I have hived a number of swarms that are already superceding their swarm queens. I know this happens all of the time, however half of this years swarms are in the process of superceding their queens.


----------



## Patrick Scannell (Jul 3, 2004)

If the virgins mated in May or most of June, they just about had to mate in the rain. I raised some queens this spring and put the cells in 2 frame mating nucs, and only about half produced successful queens. 

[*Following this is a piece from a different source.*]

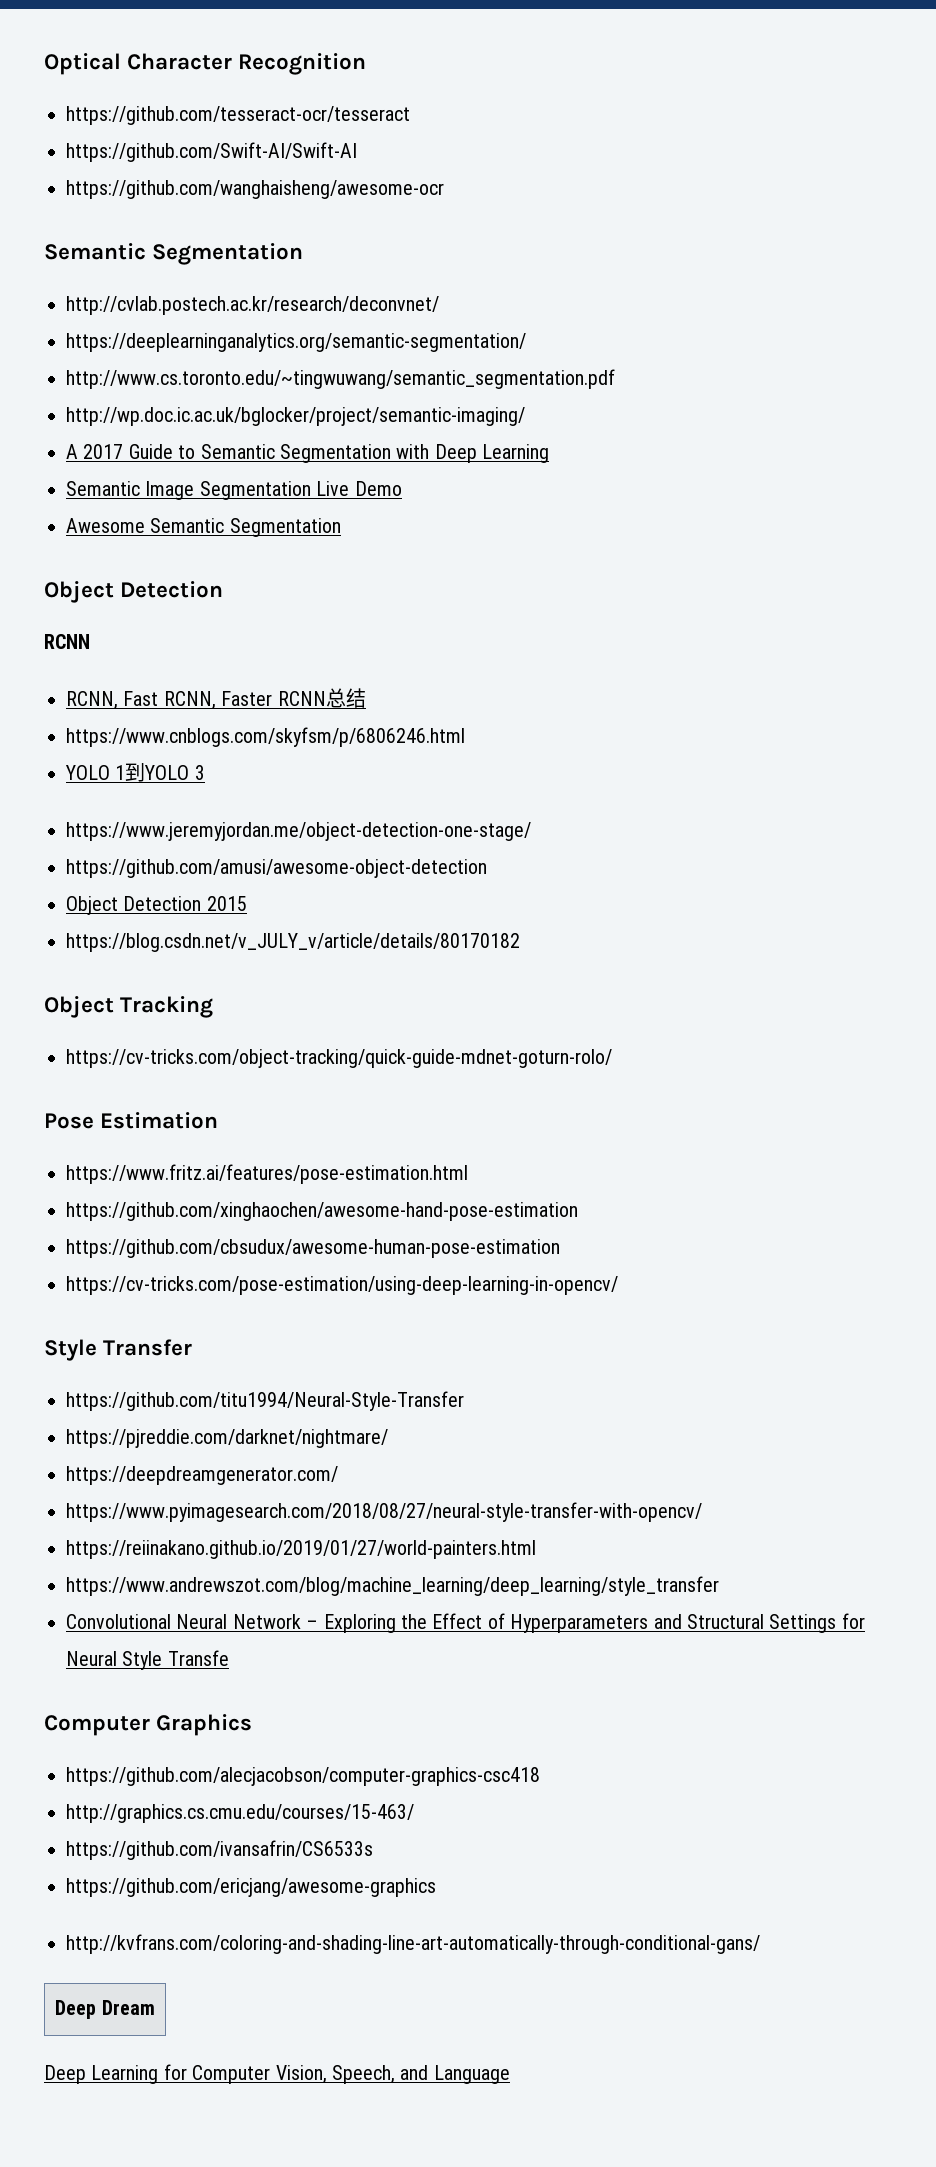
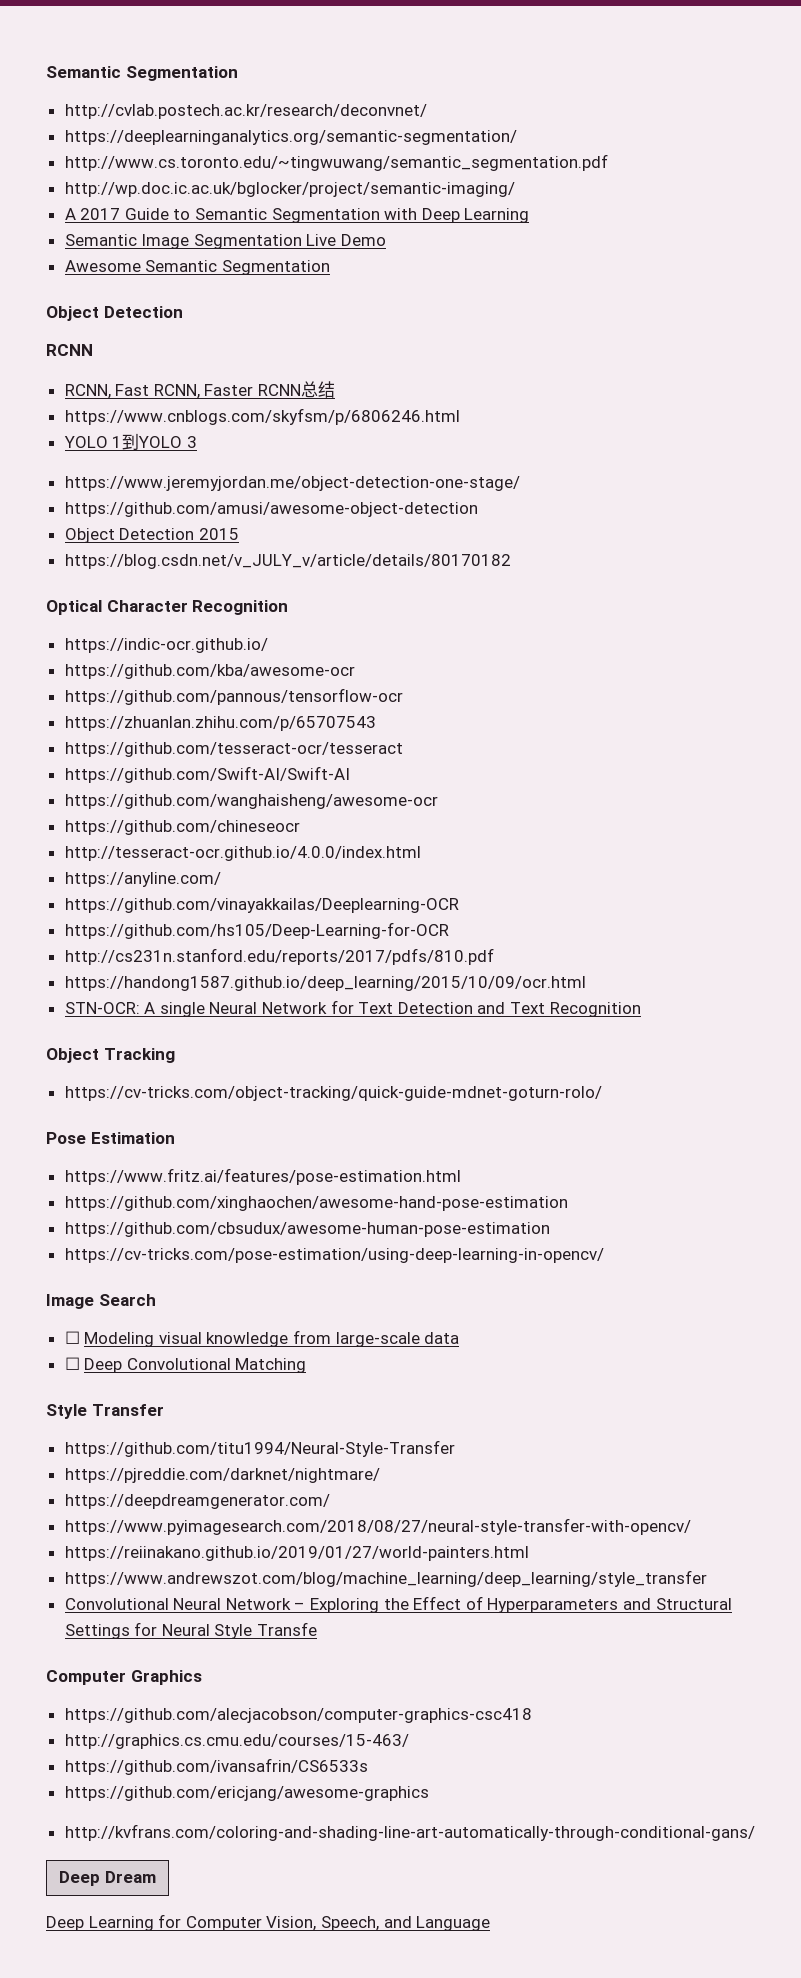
[44,53,367,75] [66,106,410,125] [66,142,357,162] [66,180,444,199] Optical Character Recognition // https://github.com/tesseract-ocr/tesseract // https://github.com/Swift-AI/Swift-AI // https://github.com/wanghaisheng/awesome-ocr // -> (46, 72) none
(520, 942) none -> [46,600,289,615] [64,638,268,653] [64,664,355,679] [64,688,403,705] [64,716,376,731] [64,742,403,757] [64,766,350,783] [64,794,438,809] [64,820,300,835] [64,846,421,861] [64,872,221,887] [64,898,459,913] [64,922,449,939] [64,948,494,965] [64,976,586,991] [64,1000,641,1017] // Optical Character Recognition // https://indic-ocr.github.io/ // https://github.com/kba/awesome-ocr // https://github.com/pannous/tensorflow-ocr // https://zhuanlan.zhihu.com/p/65707543 // https://github.com/tesseract-ocr/tesseract // https://github.com/Swift-AI/Swift-AI // https://github.com/wanghaisheng/awesome-ocr // https://github.com/chineseocr // http://tesseract-ocr.github.io/4.0.0/index.html // https://anyline.com/ // https://github.com/vinayakkailas/Deeplearning-OCR // https://github.com/hs105/Deep-Learning-for-OCR // http://cs231n.stanford.edu/reports/2017/pdfs/810.pdf // https://handong1587.github.io/deep_learning/2015/10/09/ocr.html // STN-OCR: A single Neural Network for Text Detection and Text Recognition
(618, 1285) none -> [46,1294,156,1309] [64,1330,460,1347] [64,1357,307,1373] // Image Search // ☐ Modeling visual knowledge from large-scale data // ☐ Deep Convolutional Matching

I'm new at this, so perhaps that is normal, but I'll blame the weather anyway.


----------



## peggjam (Mar 4, 2005)

So far-knock on wood- all of the queens but one has successfully mated. I have seen more supercedure cells though, and have had a problem keeping those big black ants at bay.


----------



## King bee apiary (Feb 8, 2005)

I've had two large hives go queenless this year with no luck getting them to raise queens.Bought 13 packages this spring,6 of these killed their queens and will not raise a queen.
No not laying workers,no brood/drone or workers.Have added brood/eggs/larva,still no luck at all...
You blame the rain,I'll blame the drought and heat.


----------



## Patrick Scannell (Jul 3, 2004)

>had a problem keeping those big black ants at bay.

How do you keep those big black ants at bay? They can be hard on my weak hives, and they are always in my Sundance pollen trays.


----------



## peggjam (Mar 4, 2005)

"How do you keep those big black ants at bay? "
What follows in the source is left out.